In our study, 62% of symptomatic patients received rate-control strategy whilst 32% were managed using a rhythm-control strategy. Both strategies are noninferior in relation to mortality, stroke, and hospitalization.40 However, rhythm-control strategy in short term is linked with improvement in symptoms and functional capacity.41 β-Blockers were the most commonly used drugs for rate control, whilst amiodarone was most frequently used for rhythm control. Nonpharmacological methods of rhythm control were less commonly used compared with pharmacological methods. These findings in our study are consistent with other reports.42,43
Of note, 72% of patients in our study had their concomitant diseases optimally medicated, and HF, chronic kidney disease, and bleeding events were independently associated with lower likelihood of C-adherent management. Importantly, integrated care facilitates optimal management of hypertension, HF, DM, CAD, and sleep apnea, thus reducing the stroke and cardiovascular risk burden.1,44 Interestingly, DM was an independent predictor of C- and A+B+C-adherent management. Of note, DM in patients with AF is associated with older age, more comorbidities, higher thromboembolic risk, as well as higher all-cause, cardiovascular, and noncardiovascular mortality.45 Finally, optimal management of concomitant diseases should be accompanied by lifestyle modifications (obesity reduction, reduction of alcohol consumption, regular exercise) and management of psychological morbidity, and patient values and preferences also need to be considered.2,46
There is evidence that education on AF and anticoagulation significantly improved adherence to warfarin.47 In one study,48 knowledge on AF and anticoagulation was compared between patients medicated with VKAs and those on NOACs. The knowledge on the abovementioned aspects was similar. However, patients on NOACs had better knowledge concerning safety issues. Moreover, patient’s educational level and socioeconomic status were also associated with better adherence to oral anticoagulant therapy in patients with AF.49 Higher level of education was associated with better patients’ awareness of non–vitamin K oral anticoagulants.50 Unfortunately, the BALKAN-AF registry did not assess the knowledge of the patients on AF and oral anticoagulation, as well as patients’ level of education.
Limitations
The BALKAN-AF survey has no follow-up data to evaluate outcomes. Data regarding patient / prescriber treatment preferences are lacking. Information on lifestyle modifications is available only in patients with DM and AF, while data on eplerenone use in patients with AF and HF were lacking. Future prospective studies are needed to complement our results.
Conclusions
Physicians’ adherence to integrated AF management based on the ABC pathway was suboptimal in our study. Addressing the identified clinical or system-related factors associated with A+B+C-nonadherent management using targeted approaches is needed to optimize treatment of patients with AF in the Balkan region.
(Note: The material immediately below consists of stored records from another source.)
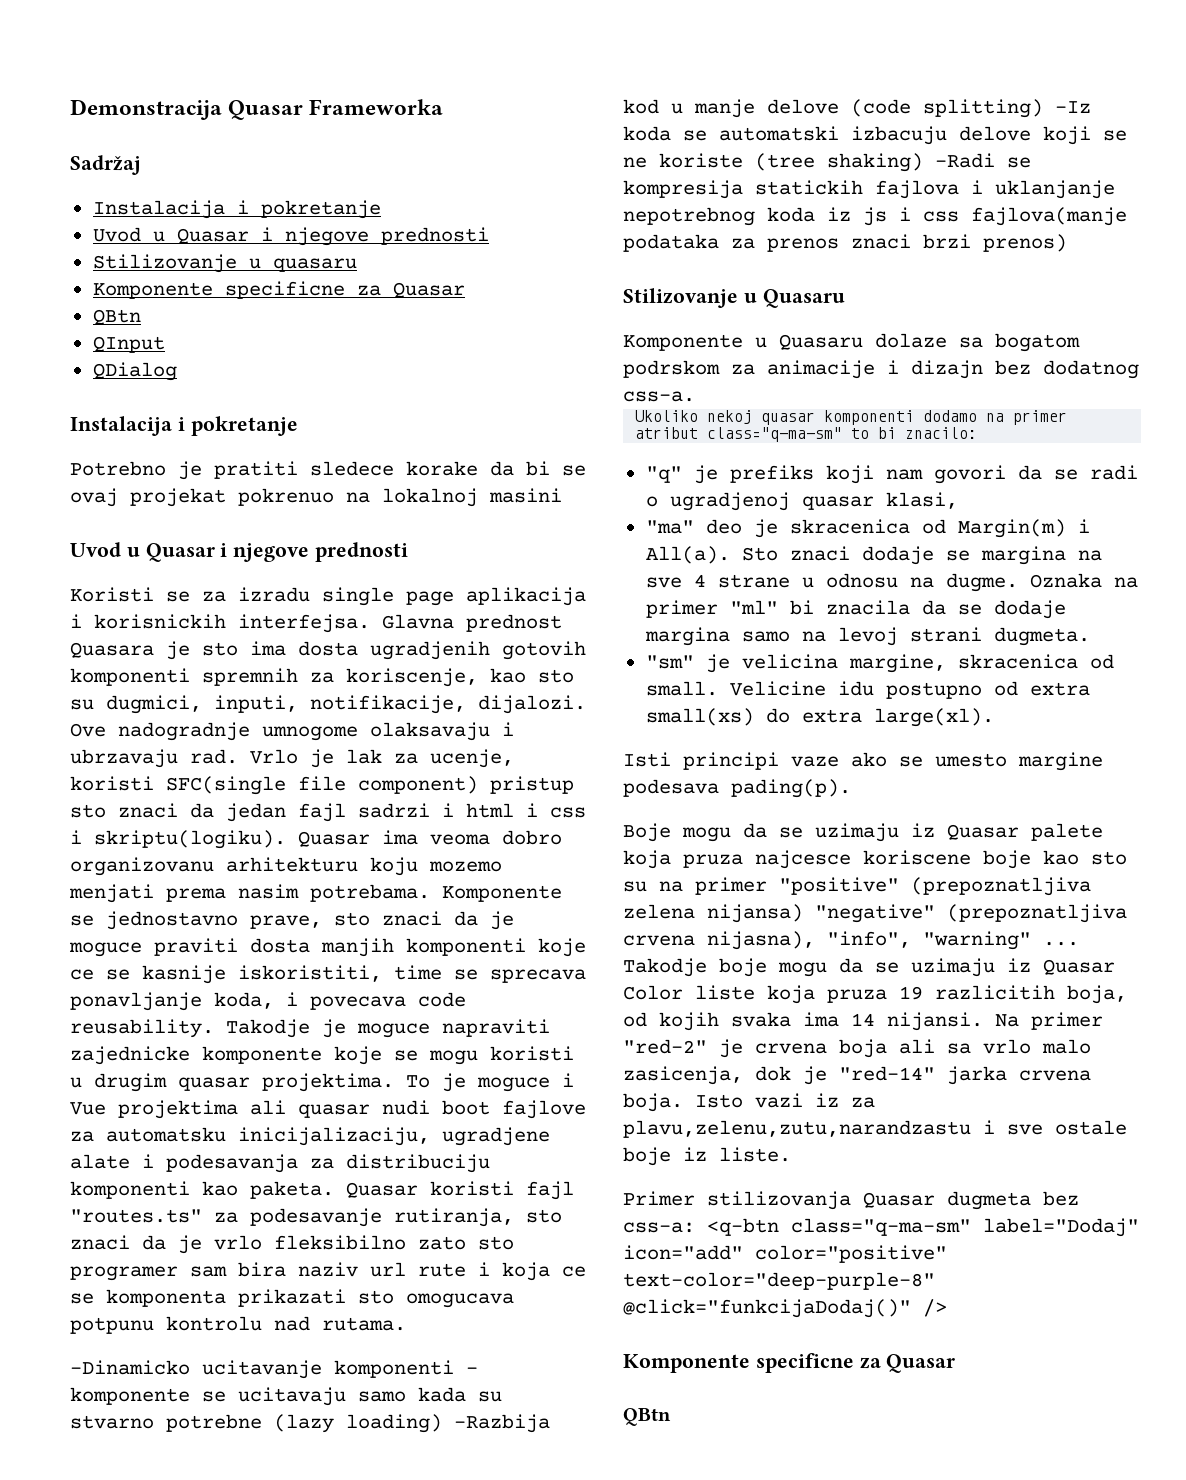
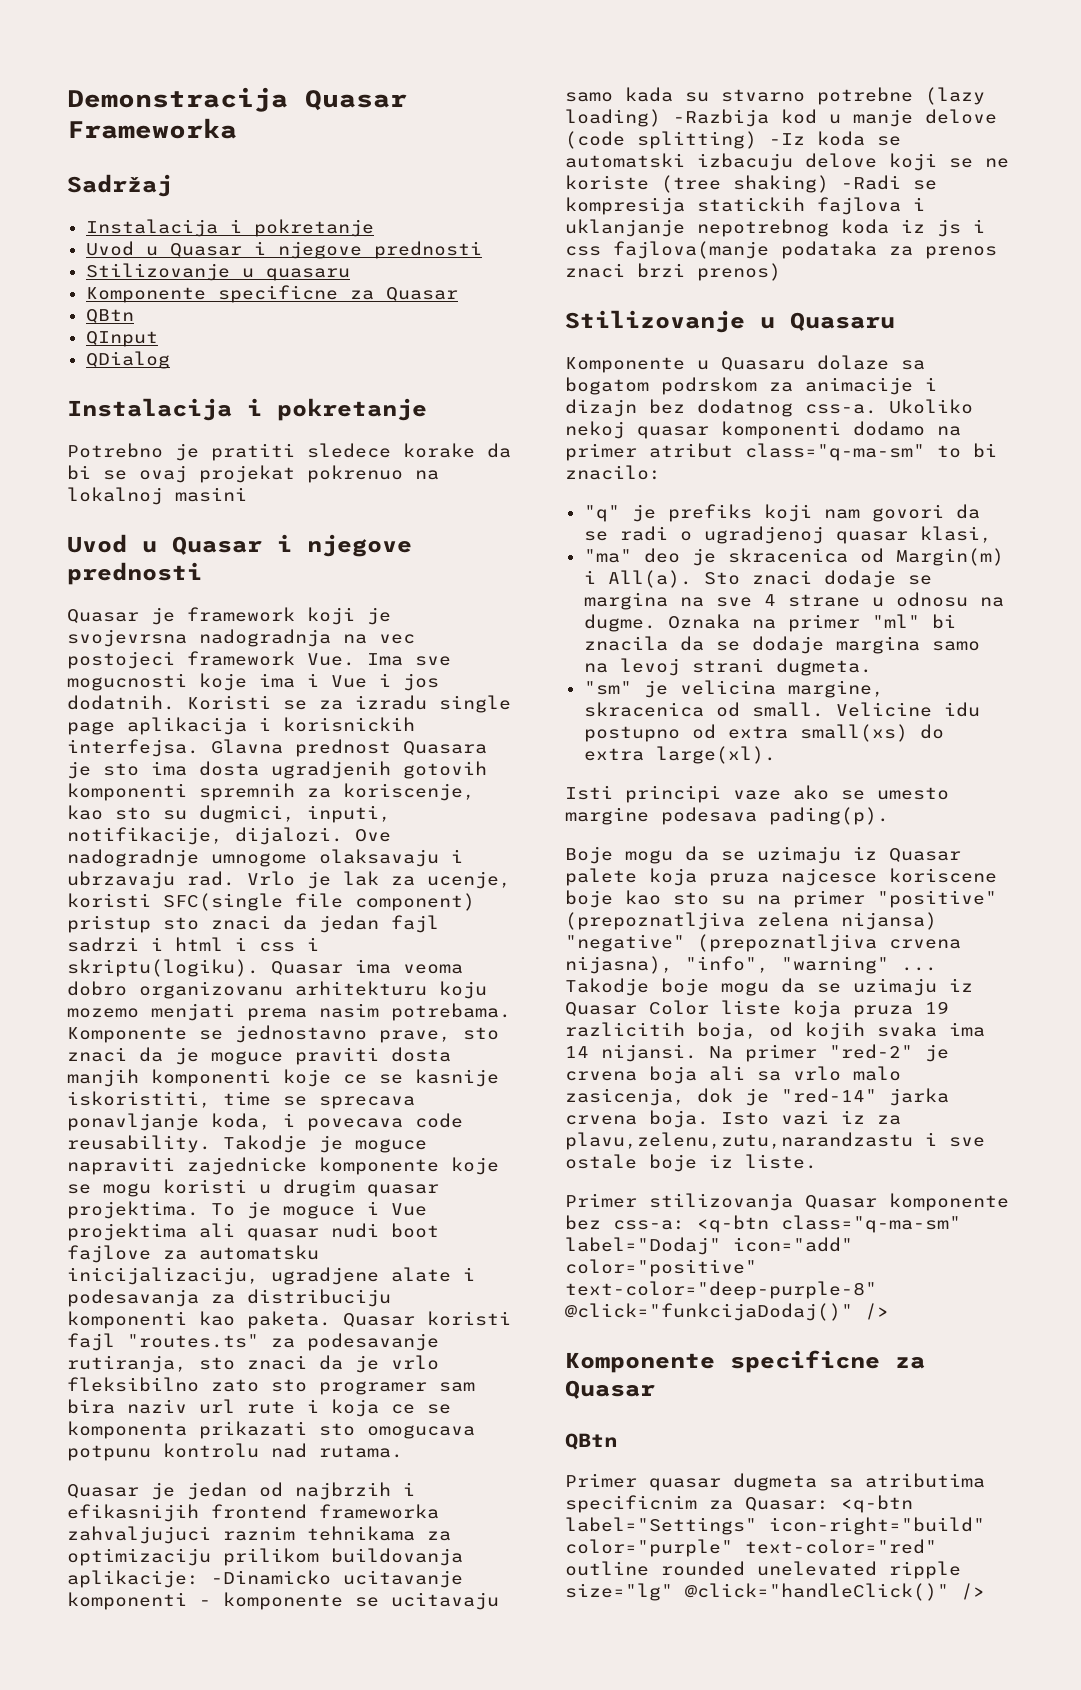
+ Quasar je framework koji je svojevrsna nadogradnja na vec postojeci framework Vue. Ima sve mogucnosti koje ima i Vue i jos dodatnih.
- -Dinamicko ucitavanje komponenti - komponente se ucitavaju samo kada su stvarno potrebne (lazy loading) -Razbija kod u manje delove (code splitting) -Iz koda se automatski izbacuju delove koji se ne koriste (tree shaking) -Radi se kompresija statickih fajlova i uklanjanje nepotrebnog koda iz js i css fajlova(manje podataka za prenos znaci brzi prenos)
+ Quasar je jedan od najbrzih i efikasnijih frontend frameworka zahvaljujuci raznim tehnikama za optimizaciju prilikom buildovanja aplikacije: -Dinamicko ucitavanje komponenti - komponente se ucitavaju samo kada su stvarno potrebne (lazy loading) -Razbija kod u manje delove (code splitting) -Iz koda se automatski izbacuju delove koji se ne koriste (tree shaking) -Radi se kompresija statickih fajlova i uklanjanje nepotrebnog koda iz js i css fajlova(manje podataka za prenos znaci brzi prenos)
- Komponente u Quasaru dolaze sa bogatom podrskom za animacije i dizajn bez dodatnog css-a.
- Ukoliko nekoj quasar komponenti dodamo na primer atribut class="q-ma-sm" to bi znacilo:
+ Komponente u Quasaru dolaze sa bogatom podrskom za animacije i dizajn bez dodatnog css-a. Ukoliko nekoj quasar komponenti dodamo na primer atribut class="q-ma-sm" to bi znacilo:
- Primer stilizovanja Quasar dugmeta bez css-a: <q-btn class="q-ma-sm" label="Dodaj" icon="add" color="positive" text-color="deep-purple-8" @click="funkcijaDodaj()" />
+ Primer stilizovanja Quasar komponente bez css-a: <q-btn class="q-ma-sm" label="Dodaj" icon="add" color="positive" text-color="deep-purple-8" @click="funkcijaDodaj()" />
+ Primer quasar dugmeta sa atributima specificnim za Quasar: <q-btn label="Settings" icon-right="build" color="purple" text-color="red" outline rounded unelevated ripple size="lg" @click="handleClick()" />

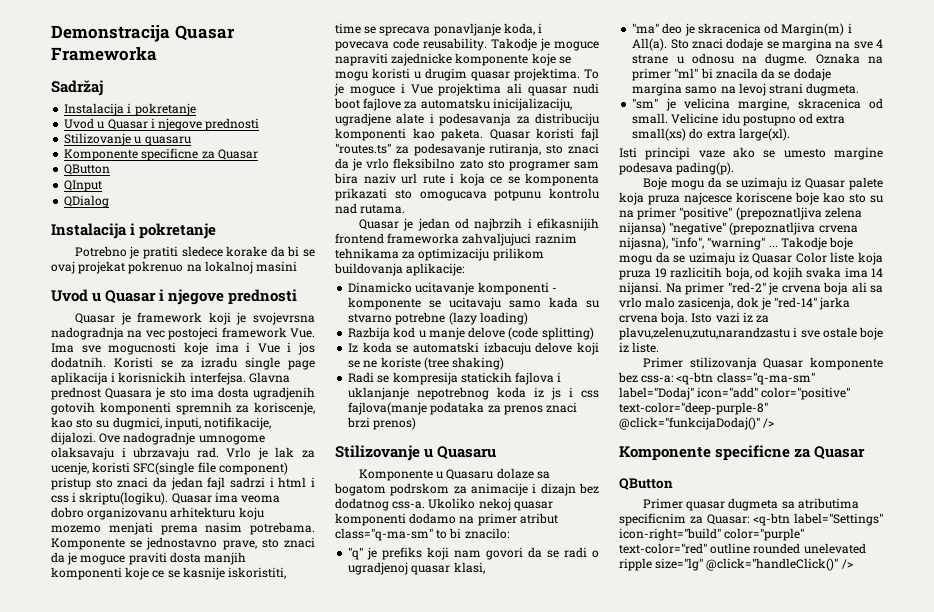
  Stilizovanje u quasaru
  Komponente specificne za Quasar
- QBtn
+ QButton
- Quasar je jedan od najbrzih i efikasnijih frontend frameworka zahvaljujuci raznim tehnikama za optimizaciju prilikom buildovanja aplikacije: -Dinamicko ucitavanje komponenti - komponente se ucitavaju samo kada su stvarno potrebne (lazy loading) -Razbija kod u manje delove (code splitting) -Iz koda se automatski izbacuju delove koji se ne koriste (tree shaking) -Radi se kompresija statickih fajlova i uklanjanje nepotrebnog koda iz js i css fajlova(manje podataka za prenos znaci brzi prenos)
+ Quasar je jedan od najbrzih i efikasnijih frontend frameworka zahvaljujuci raznim tehnikama za optimizaciju prilikom buildovanja aplikacije:
+ Dinamicko ucitavanje komponenti - komponente se ucitavaju samo kada su stvarno potrebne (lazy loading)
+ Razbija kod u manje delove (code splitting)
+ Iz koda se automatski izbacuju delove koji se ne koriste (tree shaking)
+ Radi se kompresija statickih fajlova i uklanjanje nepotrebnog koda iz js i css fajlova(manje podataka za prenos znaci brzi prenos)
  Primer stilizovanja Quasar komponente bez css-a: <q-btn class="q-ma-sm" label="Dodaj" icon="add" color="positive" text-color="deep-purple-8" @click="funkcijaDodaj()" />
  Komponente specificne za Quasar
- QBtn
+ QButton

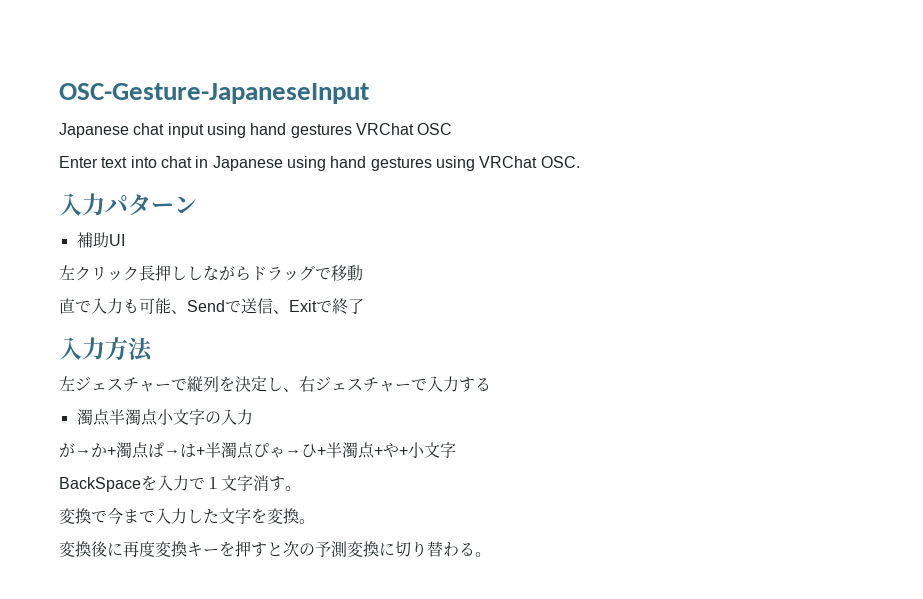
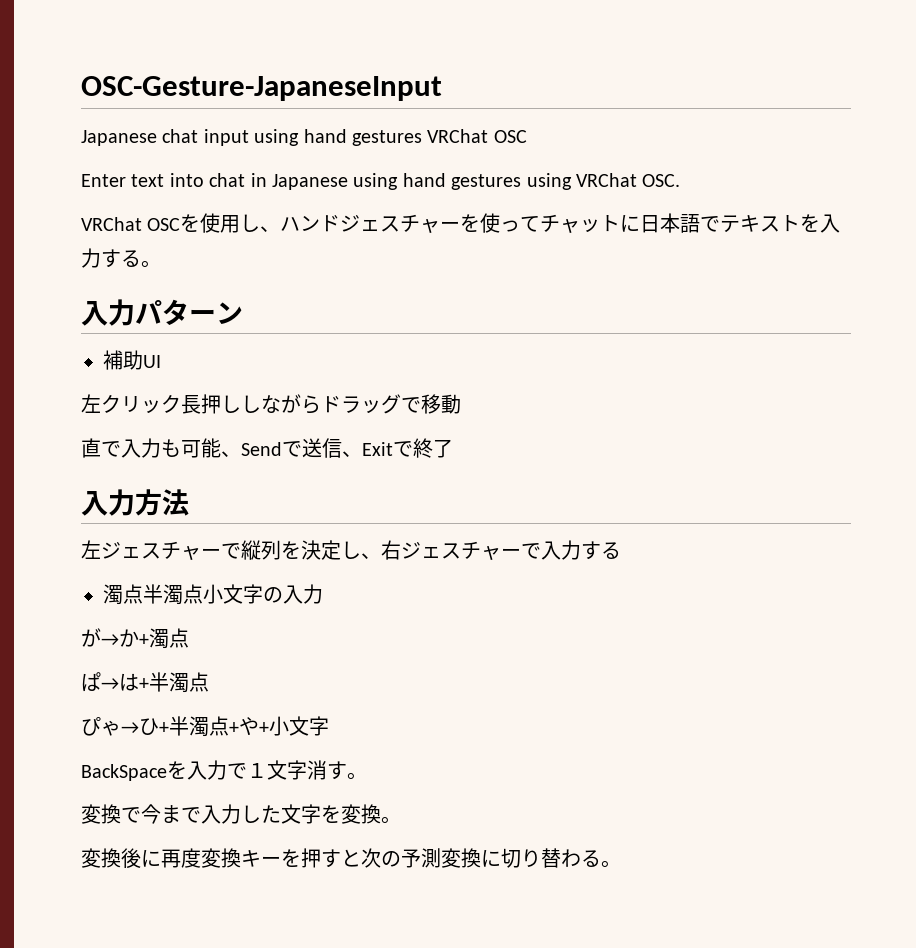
+ VRChat OSCを使用し、ハンドジェスチャーを使ってチャットに日本語でテキストを入力する。
- が→か+濁点ぱ→は+半濁点ぴゃ→ひ+半濁点+や+小文字
+ が→か+濁点
+ ぱ→は+半濁点
+ ぴゃ→ひ+半濁点+や+小文字

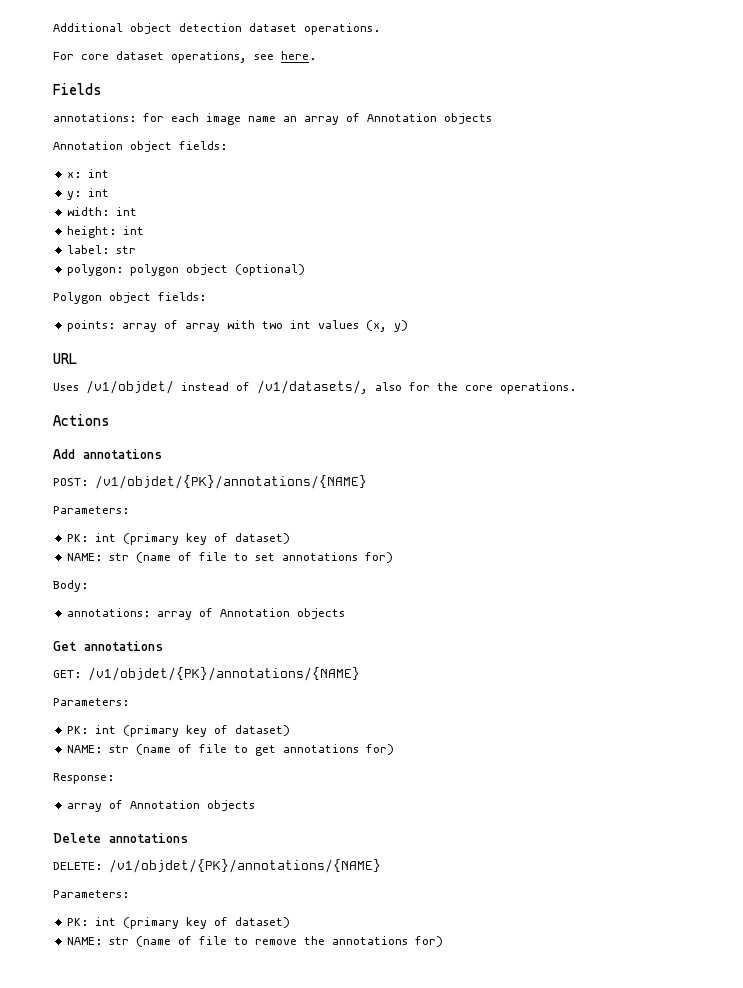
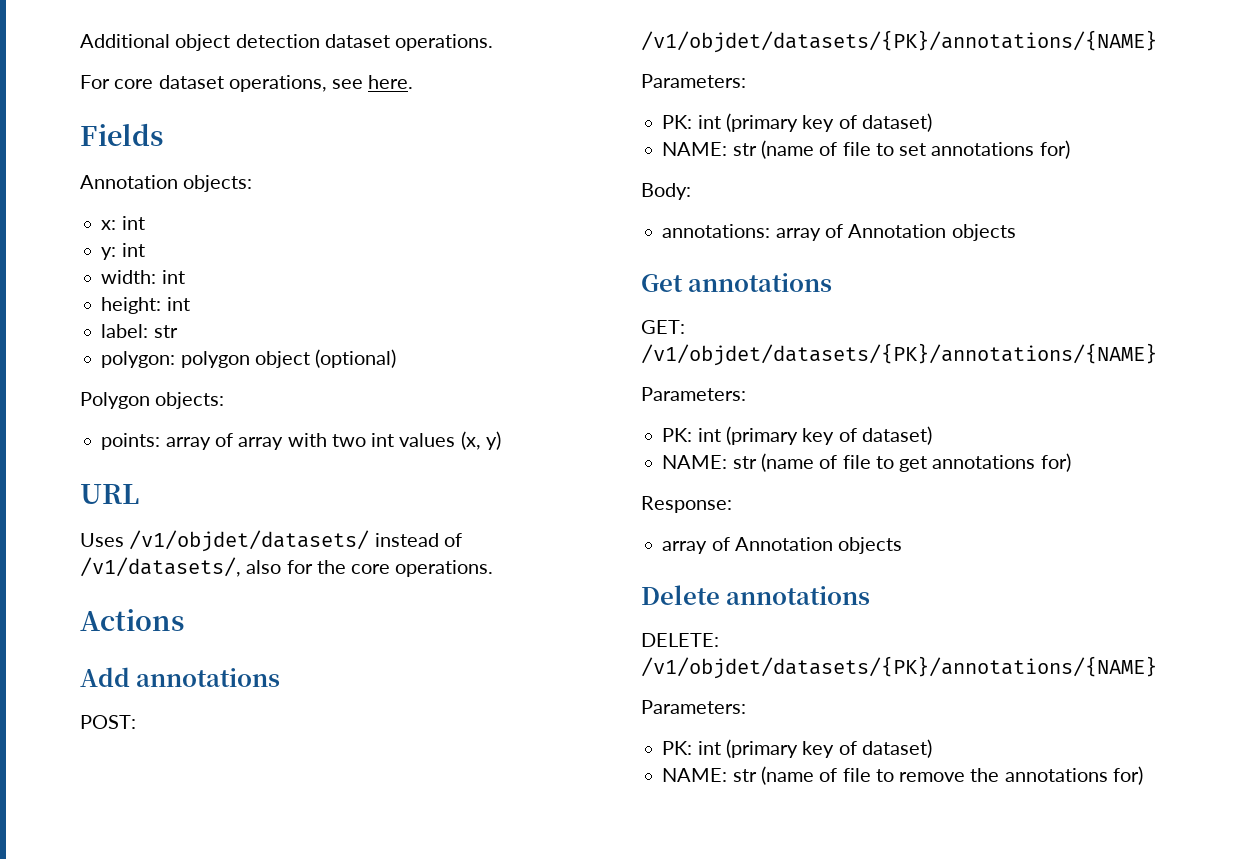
- annotations: for each image name an array of Annotation objects
- Annotation object fields:
+ Annotation objects:
- Polygon object fields:
+ Polygon objects:
- Uses /v1/objdet/ instead of /v1/datasets/, also for the core operations.
+ Uses /v1/objdet/datasets/ instead of /v1/datasets/, also for the core operations.
- POST: /v1/objdet/{PK}/annotations/{NAME}
+ POST: /v1/objdet/datasets/{PK}/annotations/{NAME}
- GET: /v1/objdet/{PK}/annotations/{NAME}
+ GET: /v1/objdet/datasets/{PK}/annotations/{NAME}
- DELETE: /v1/objdet/{PK}/annotations/{NAME}
+ DELETE: /v1/objdet/datasets/{PK}/annotations/{NAME}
Tatjana Potpara, MD, PhD, FESC, Cardiology Clinic, Clinical Center of Serbia, Visegradska 26, 11 000 Belgrade, Serbia, phone: +381 11 3616319, email: tatjana.potpara@med.bg.ac.rs
December 7, 2019.
January 11, 2020.
January 17, 2020.
We thank all BALKAN-AF investigators for their hard work. The BALKAN-AF survey was not sponsored or funded.
GL and TP conceived the concept of the study. SS, NP, AK, VP, LM, ET, ARD, ZK, G-AD, and TP were involved in data collection. All authors analyzed the data. MK drafted the manuscript. All authors edited and approved the final version of the manuscript.
G-AD has been consultant for Boehringer Ingelheim, Bayer, Pfizer, and Sanofi. Small speaker fees were received. GYHL has been a consultant for Bayer / Janssen, BMS / Pfizer, Medtronic, Boehringer Ingelheim, Novartis, Verseon, and Daiichi-Sankyo. He has been a speaker for Bayer, BMS / Pfizer, Medtronic, Boehringer Ingelheim, and Daiichi-Sankyo (no fees). TSP has been a consultant for Bayer / Jansen and BMS / Pfizer (no fees). The remaining authors do not report any conflict of interest.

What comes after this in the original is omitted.